--- Data Enclosed Below ---

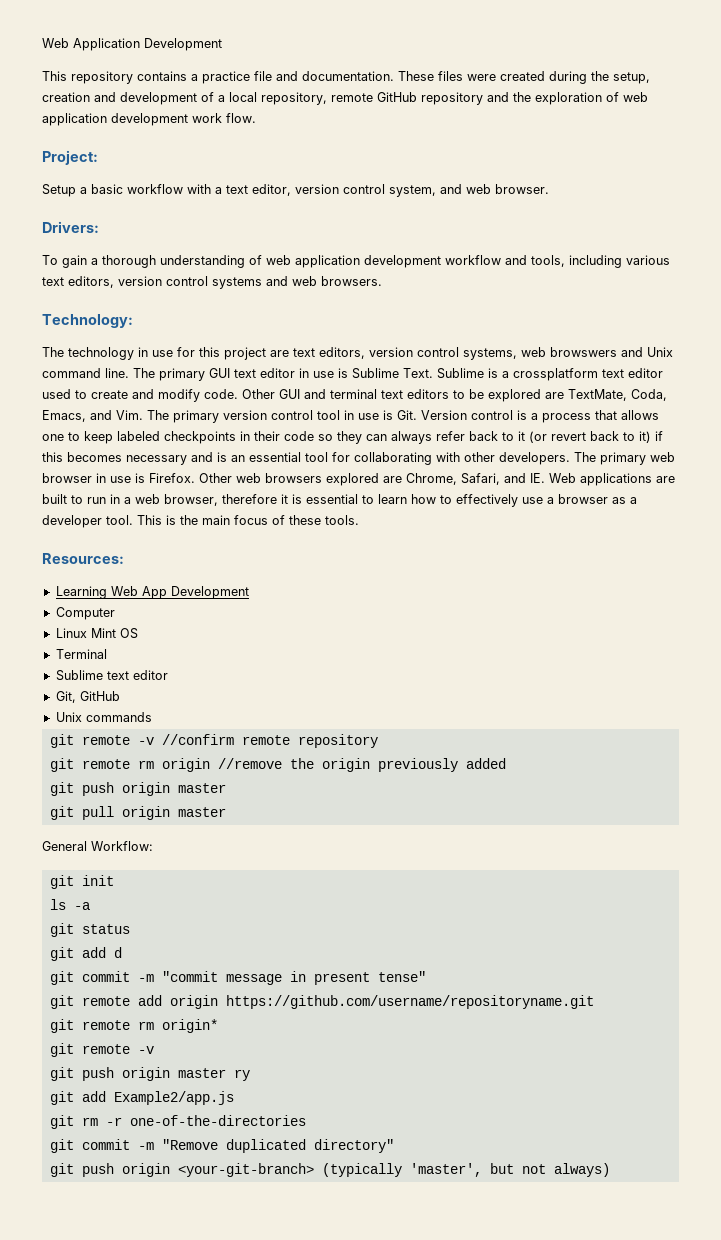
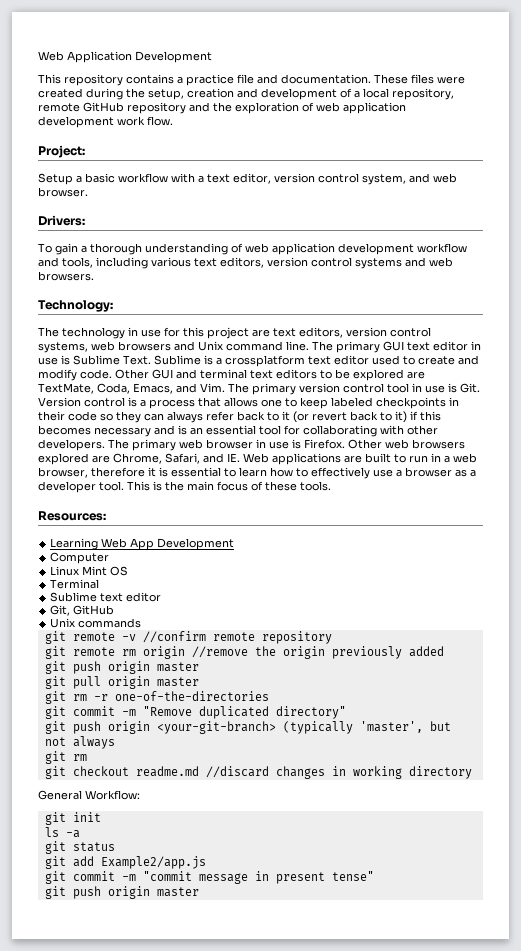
- The technology in use for this project are text editors, version control systems, web browswers and Unix command line.
+ The technology in use for this project are text editors, version control systems, web browsers and Unix command line.
- General Workflow:
- git init
- ls -a
- git status
- git add d
- git commit -m "commit message in present tense"
- git remote add origin https://github.com/username/repositoryname.git
- git remote rm origin*
- git remote -v
- git push origin master ry
- git add Example2/app.js
- git push origin <your-git-branch> (typically 'master', but not always)
+ git push origin <your-git-branch> (typically 'master', but not always
+ git rm
+ git checkout readme.md //discard changes in working directory
+ General Workflow:
+ git init
+ ls -a
+ git status
+ git add Example2/app.js
+ git commit -m "commit message in present tense"
+ git push origin master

--- End of Enclosed Data ---

## Task objective
Taking the line that contains "- git remote rm origin*" as the first, reproduce every line through the end of the entries exactly.

## Solution for this problem
- git remote rm origin*
- git remote -v
- git push origin master ry
- git add Example2/app.js
- git push origin <your-git-branch> (typically 'master', but not always)
+ git push origin <your-git-branch> (typically 'master', but not always
+ git rm
+ git checkout readme.md //discard changes in working directory
+ General Workflow:
+ git init
+ ls -a
+ git status
+ git add Example2/app.js
+ git commit -m "commit message in present tense"
+ git push origin master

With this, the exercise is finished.